## Supplied data
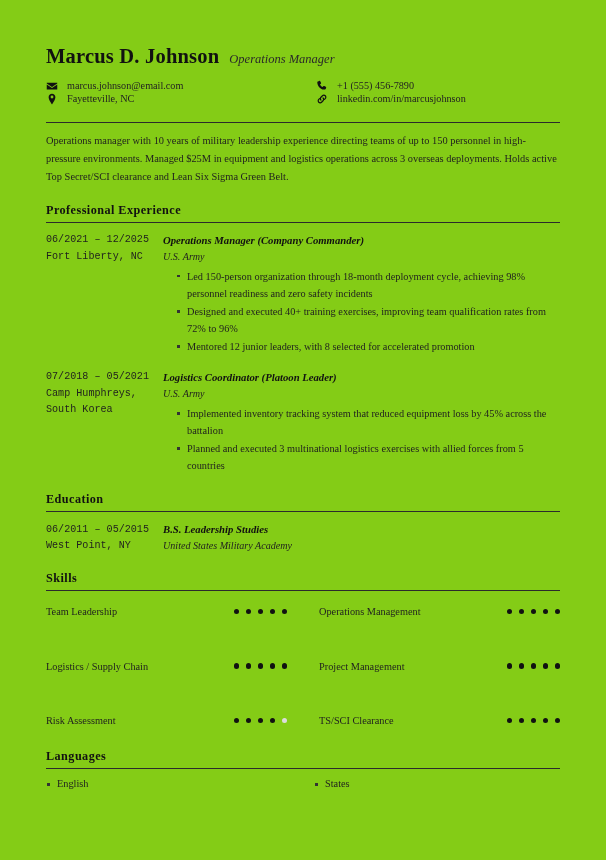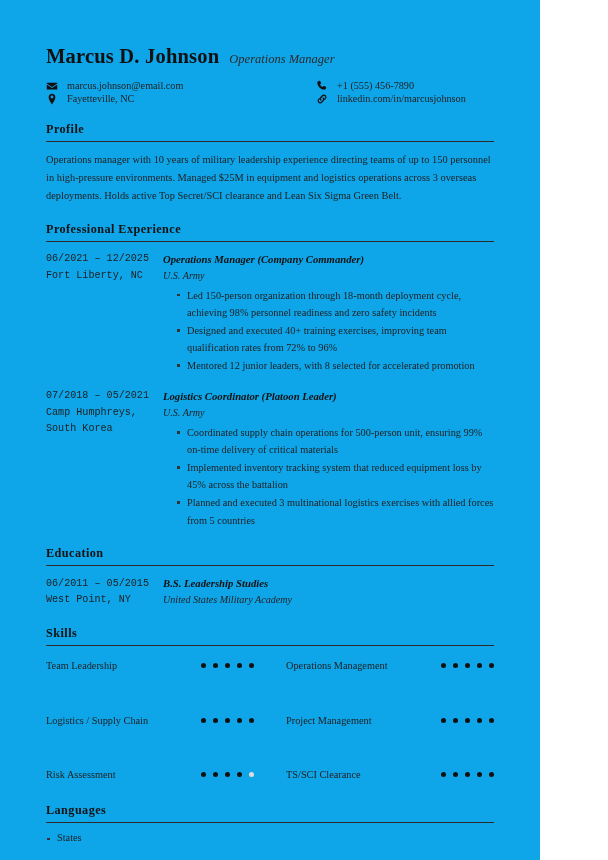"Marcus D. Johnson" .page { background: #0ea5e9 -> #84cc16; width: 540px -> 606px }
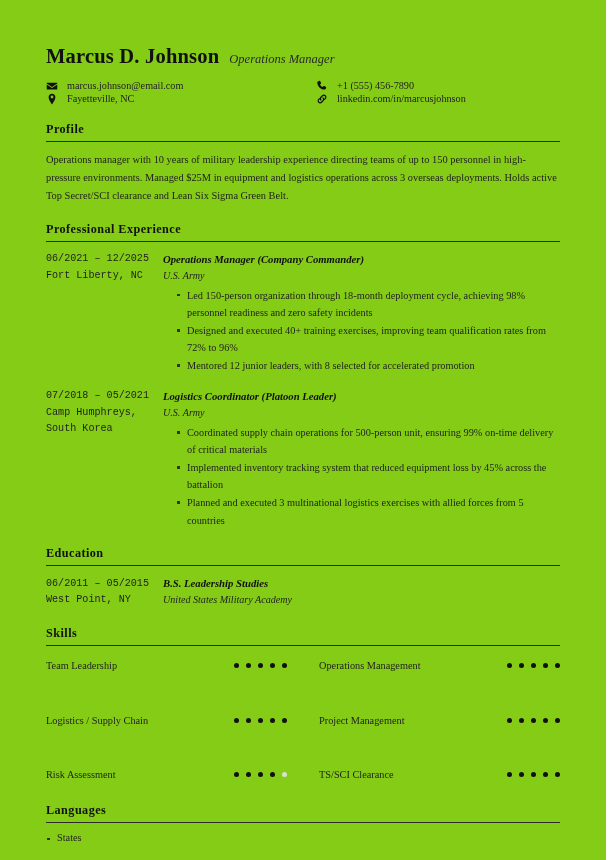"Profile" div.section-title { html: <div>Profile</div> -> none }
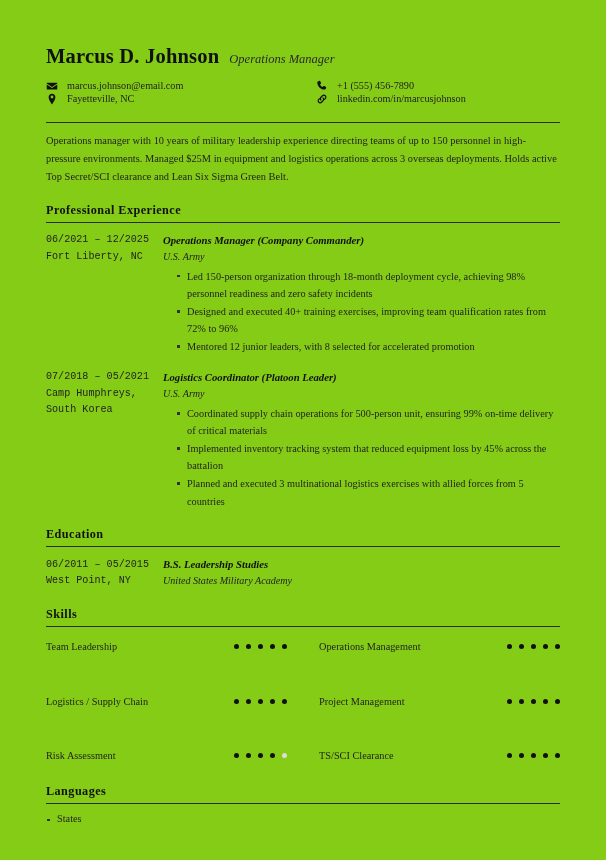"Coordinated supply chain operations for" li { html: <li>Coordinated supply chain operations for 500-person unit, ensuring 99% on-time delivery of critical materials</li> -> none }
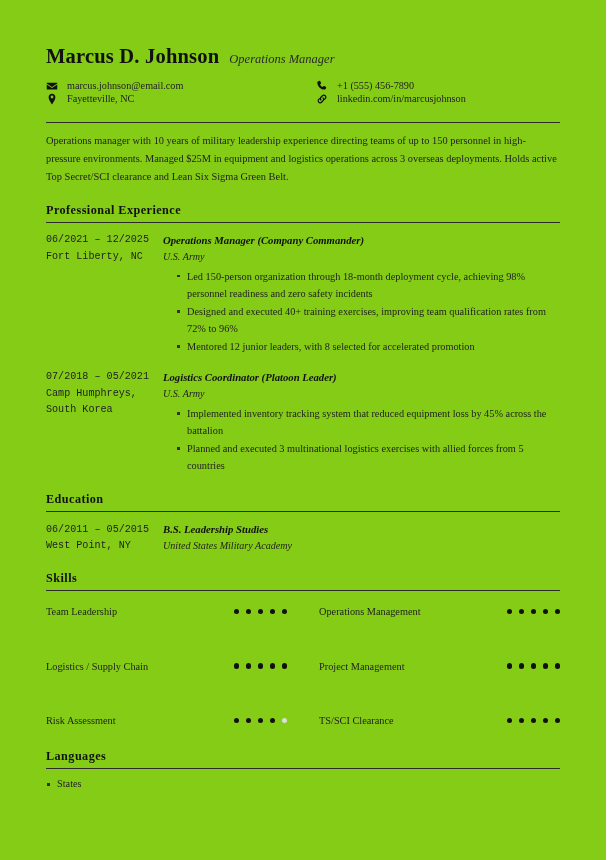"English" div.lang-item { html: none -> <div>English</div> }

...

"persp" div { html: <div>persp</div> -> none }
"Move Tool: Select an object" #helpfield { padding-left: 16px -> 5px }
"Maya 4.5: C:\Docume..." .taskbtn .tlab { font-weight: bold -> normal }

## Problem description
In the listing above, find the line with "html: <li>Coordinated supply" and the line with "html: none ->". Copy exactly those lines and all between them, minus the images.

## Answer to this problem
"Coordinated supply chain operations for" li { html: <li>Coordinated supply chain operations for 500-person unit, ensuring 99% on-time delivery of critical materials</li> -> none }
"English" div.lang-item { html: none -> <div>English</div> }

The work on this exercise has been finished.